I have the same question for EFA with binary data. Is there a good reference to learn more about the different estimators and when to use them with binary data?

Thank you in advance.
Tom
 bmuthen posted on Monday, March 21, 2005 - 5:54 pm
LCA is only available (at least in Mplus) with the ML estimator (in the ML, MLF, and MLR versions; I would use the default MLR).

For EFA with binary data only the WLSMV estimator is available in Mplus. A reference discussing binary data FA with skewed items is Muthen (1989) in SM&R (see the Mplus web site).
 ADC posted on Tuesday, May 03, 2005 - 9:38 am
I am doing LCA with 8 indicator variables (categorical: 0, 1, 2) and 2 covariates. A 2-class solution seems to best fit the data.

I'd like to know which of my indicator variables were more influential in determining class membership. Ideally, I'd like to be able to create an algorithm (e.g., weights in a general linear model) that will allow me to assign other participants into these same two categories on the basis of the same indicator variables and covariates. I'm not sure what part of the output tells me these weights.

Thanks for any help. Sorry if this is a simplistic question, but I'm a little overwhelmed by the information in the output.
 Linda K. Muthen posted on Tuesday, May 03, 2005 - 9:51 am
If I understand your correctly, you want to look at the thresholds of the latent class indicator variables.
 ADC posted on Tuesday, May 03, 2005 - 2:24 pm
Thank you for your reply. If I understand the thresholds correctly, they represent a value (though I'm not sure what the value is of. Of a latent trait?) that needs to be exceeded for the indicator variable to move to the next category. But both the thresholds and the "Results in Probability Scale" seem to relate to the likelihood of a score on an indicator, given membership in a latent class.
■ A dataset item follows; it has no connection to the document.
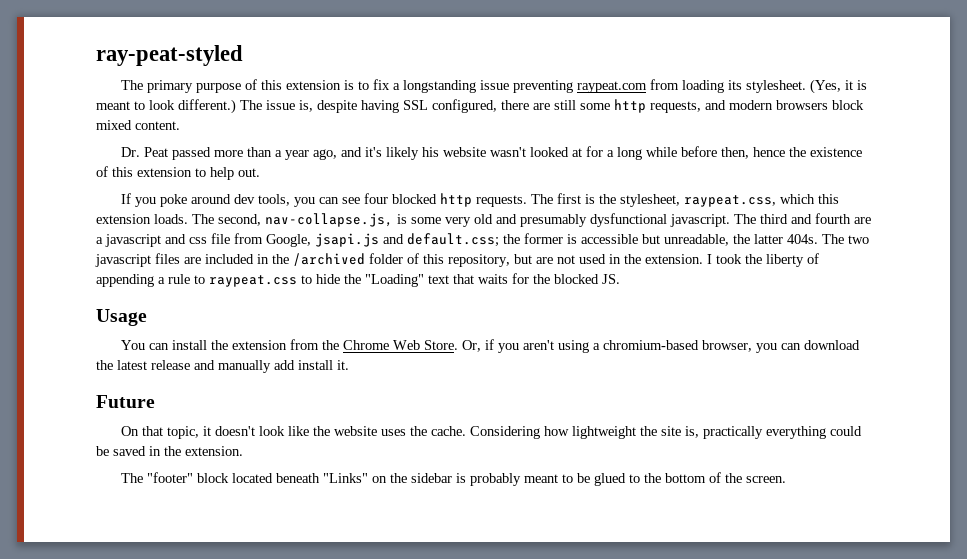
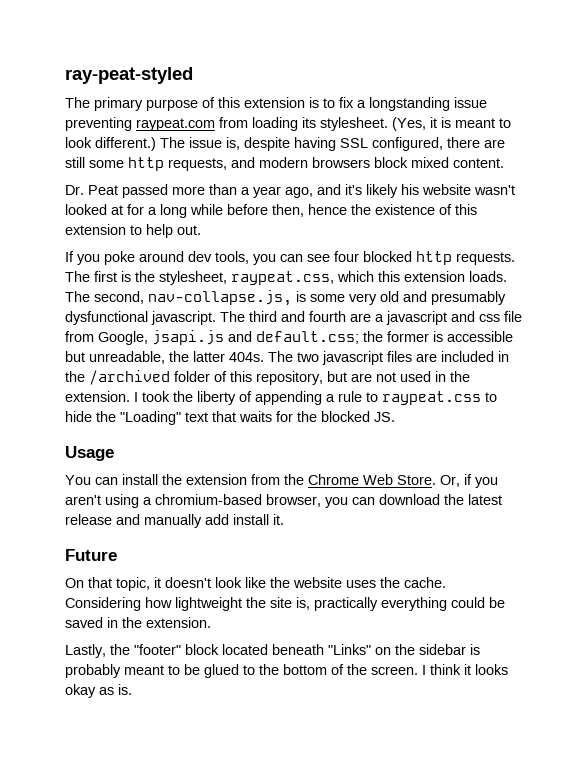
- The "footer" block located beneath "Links" on the sidebar is probably meant to be glued to the bottom of the screen.
+ Lastly, the "footer" block located beneath "Links" on the sidebar is probably meant to be glued to the bottom of the screen.
+ I think it looks okay as is.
I'd like to go the other way. Given scores on the 8 indicator variables, how would I predict a new individual's membership in a latent class?

I've been looking at the section in Chapter 13 of the User Guide on Calculating Probabilities from Logistic Regression Coefficients. This seems close to what I want to do, but the examples only seem to focus on intercepts and covariates. Is there a way to plug the thresholds into a similar formula?
 bmuthen posted on Tuesday, May 03, 2005 - 2:34 pm
One approach is to first estimate the model parameters for a certain sample. The second step is then do ananalysis using the same model but holding all parameters fixed at the estimated values from step 1. In this second step your sample may consist of only 1 person (or a set of persons) and that person's data vector is the same as in step 1. - This second step produces the "posterior" class probabilities for all classes for the individual (or individuals), which is what you need in order to classify the person into a class (based on the most likely class). The second step is not straightforward to calculate by hand, but is done quickly in Mplus. Hope that is close to what you had in mind.
 ADC posted on Wednesday, May 04, 2005 - 7:46 am
Yes, that's helpful, thanks. I was hoping for a simple formula that could be done by hand or reported in a manuscript, but it seems like that may not be possible.

One question about this method. When I ran a subsample of the original sample, using the fixed parameters as you suggested, I was able to replicate the results (with small deviations) from the original run. However, I got the following errors:
------------------------
*** ERROR in Model command
Unknown threshold value 2 for variable BORD7
*** ERROR in Model command
Unknown threshold value 2 for variable BORD8
*** ERROR in Model command
Unknown threshold value 2 for variable BORD7
*** ERROR in Model command
Unknown threshold value 2 for variable BORD8
*** ERROR
The following MODEL statements are ignored:
* Statements in Class 1:
[ BORD7$2 ]
[ BORD8$2 ]
* Statements in Class 2:
[ BORD7$2 ]
[ BORD8$2 ]
---------------------

I gather that these errors are because I had fixed parameters for 3 levels of BORD7 and BORD8, but the data in my subsample had only 2 levels for these variables. I was able to work around it by including bogus data vectors- is that the best solution?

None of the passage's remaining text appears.